# We start by Importing CSV Files and Show their existence

### Additionally we check if there are any missing data values (A common data science process)

In [6]:
import pandas as pd

df_authors = pd.read_csv('authors.csv')
df_papers = pd.read_csv('papers.csv')
df_scientists = pd.read_csv('scientists.csv')

display(df_authors.head())
display(df_papers.head())
display(df_scientists.head())

Unnamed: 0,paper_id,scientist_id
0,p1,1
1,p2,1
2,p3,5
3,p4,6
4,p1,2


Unnamed: 0,id,title,year
0,p1,paperOne,2012
1,p2,paperTwo,2013
2,p3,paperThree,2014
3,p4,paperFour,2015


Unnamed: 0,id,name
0,1,slysken
1,2,victor
2,3,helena
3,4,twapandula
4,5,liam


#### Shows that there are no missing values in the dataset

In [8]:
print("df_authors for missing values:")
print(df_authors.isnull().sum())
print("\n")

print("df_papers missing values:")
print(df_papers.isnull().sum())
print("\n")

print("df_scientists missing values:")
print(df_scientists.isnull().sum())
print("\n")

df_authors for missing values:
paper_id        0
scientist_id    0
dtype: int64


df_papers missing values:
id       0
title    0
year     0
dtype: int64


df_scientists missing values:
id      0
name    0
dtype: int64




### We Put the Data Frames Into to help with co-authorship later on

In [10]:
merged_df = pd.merge(df_authors, df_papers, left_on='paper_id', right_on='id', how='inner')
merged_df = pd.merge(merged_df, df_scientists, left_on='scientist_id', right_on='id', how='inner')
co_authorship_network = {}
for _, row in merged_df.iterrows():
    scientist_name = row['name']
    paper_title = row['title']
    co_authors = merged_df[(merged_df['paper_id'] == row['paper_id']) & (merged_df['name'] != scientist_name)]['name'].tolist()
    if scientist_name not in co_authorship_network:
        co_authorship_network[scientist_name] = {}
    for co_author in co_authors:
        if co_author not in co_authorship_network[scientist_name]:
            co_authorship_network[scientist_name][co_author] = []
        co_authorship_network[scientist_name][co_author].append(paper_title)

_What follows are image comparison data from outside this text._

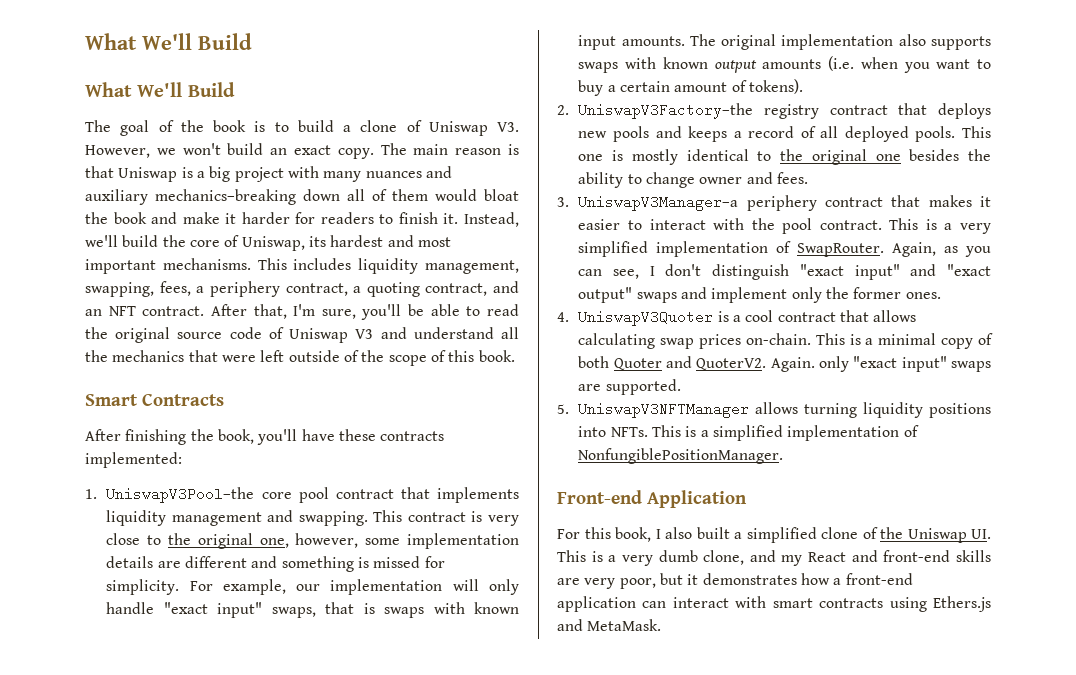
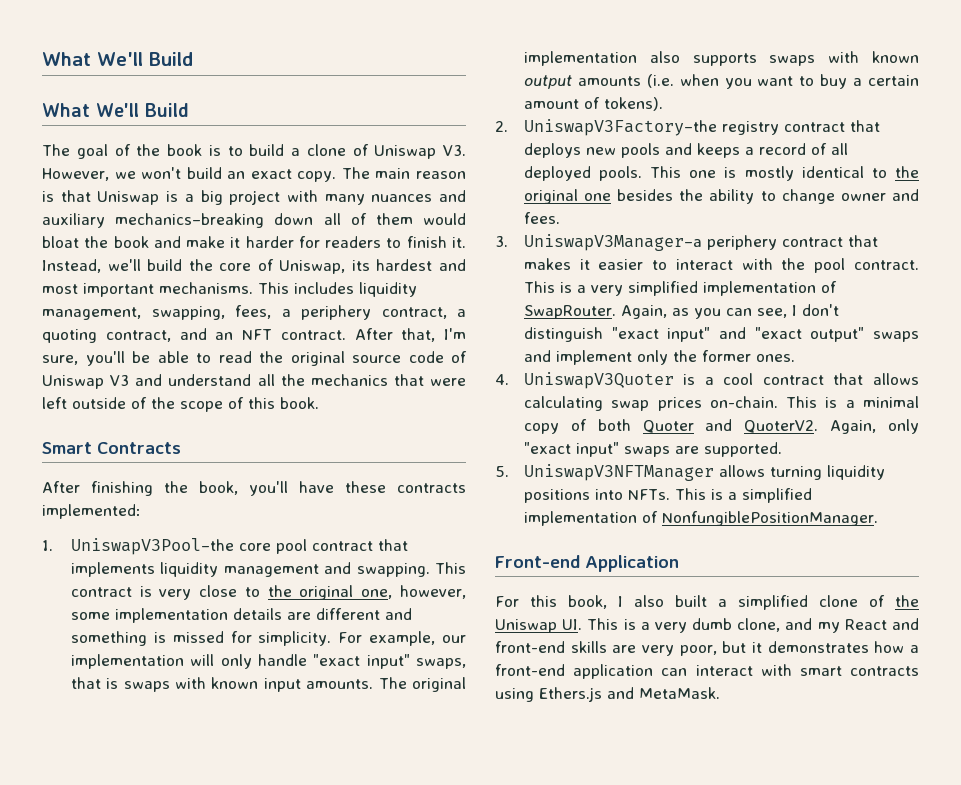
- Again. only "exact input" swaps are supported.
+ Again, only "exact input" swaps are supported.

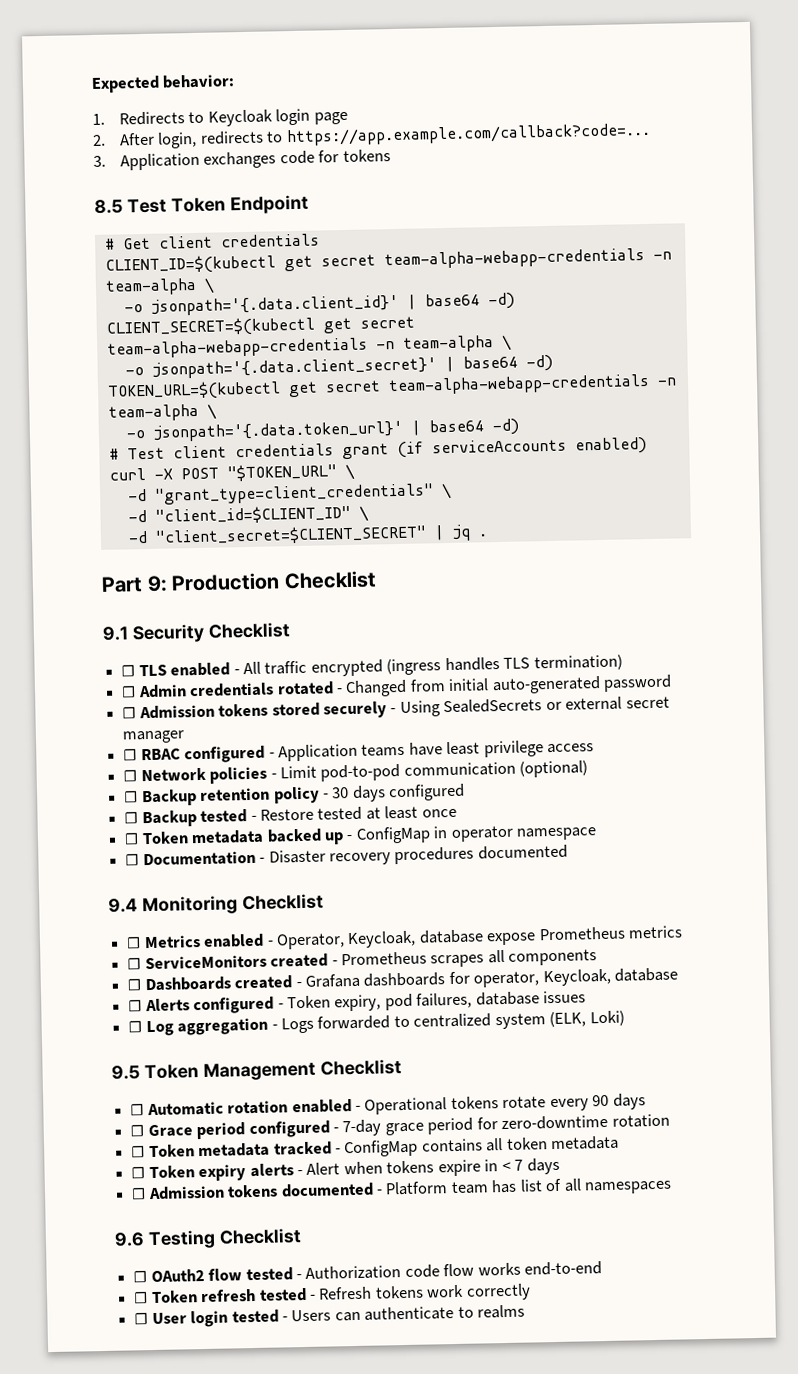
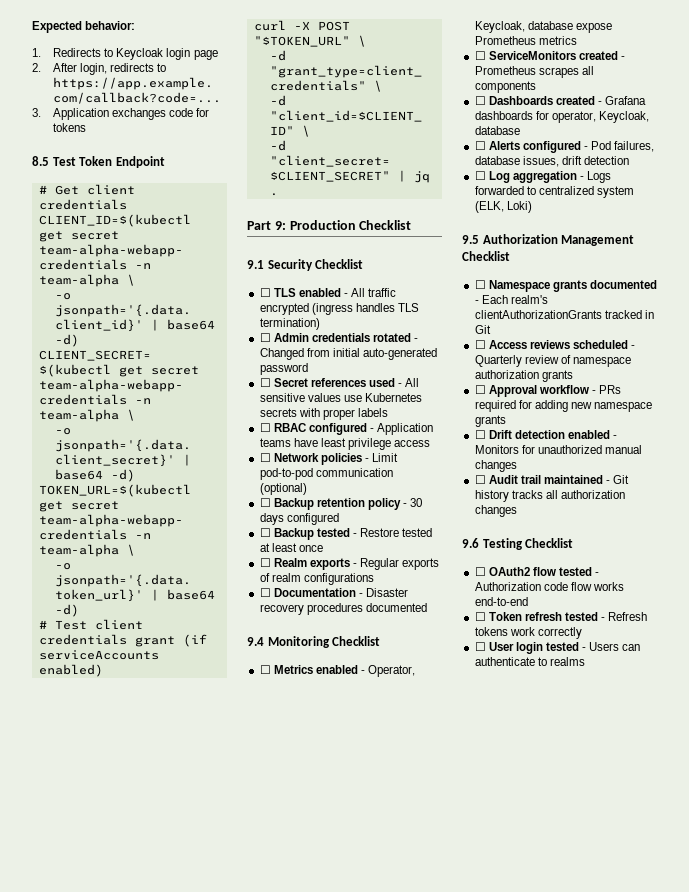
- ☐ Admission tokens stored securely - Using SealedSecrets or external secret manager
+ ☐ Secret references used - All sensitive values use Kubernetes secrets with proper labels
- ☐ Token metadata backed up - ConfigMap in operator namespace
+ ☐ Realm exports - Regular exports of realm configurations
- ☐ Alerts configured - Token expiry, pod failures, database issues
+ ☐ Alerts configured - Pod failures, database issues, drift detection
- 9.5 Token Management Checklist
+ 9.5 Authorization Management Checklist
- ☐ Automatic rotation enabled - Operational tokens rotate every 90 days
- ☐ Grace period configured - 7-day grace period for zero-downtime rotation
- ☐ Token metadata tracked - ConfigMap contains all token metadata
- ☐ Token expiry alerts - Alert when tokens expire in < 7 days
- ☐ Admission tokens documented - Platform team has list of all namespaces
+ ☐ Namespace grants documented - Each realm's clientAuthorizationGrants tracked in Git
+ ☐ Access reviews scheduled - Quarterly review of namespace authorization grants
+ ☐ Approval workflow - PRs required for adding new namespace grants
+ ☐ Drift detection enabled - Monitors for unauthorized manual changes
+ ☐ Audit trail maintained - Git history tracks all authorization changes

def get_neighbors(scientist, co_authorship_network):
    """
    Returns a list of co-authors and paper titles for a given scientist.
    """
    if scientist in co_authorship_network:
        neighbors = []
        for co_author, papers in co_authorship_network[scientist].items():
            for paper in papers:
                neighbors.append((co_author, paper))
        return neighbors
    else:
        return []


def is_goal_state(current_scientist, target_scientist):
    """
    Checks if the current scientist is the target scientist.
    """
    return current_scientist == target_scientist


### Breadth-First Search is then implemented

In [11]:
from collections import deque

def bfs_shortest_path(co_authorship_network, start_scientist, target_scientist):
    """
    Finds the shortest path between two scientists using breadth-first search.
    """
    if start_scientist not in co_authorship_network or target_scientist not in co_authorship_network:
        return []  

    queue = deque([(start_scientist, [])])  
    visited = {start_scientist}
    parent = {} 

    while queue:
        current_scientist, path = queue.popleft()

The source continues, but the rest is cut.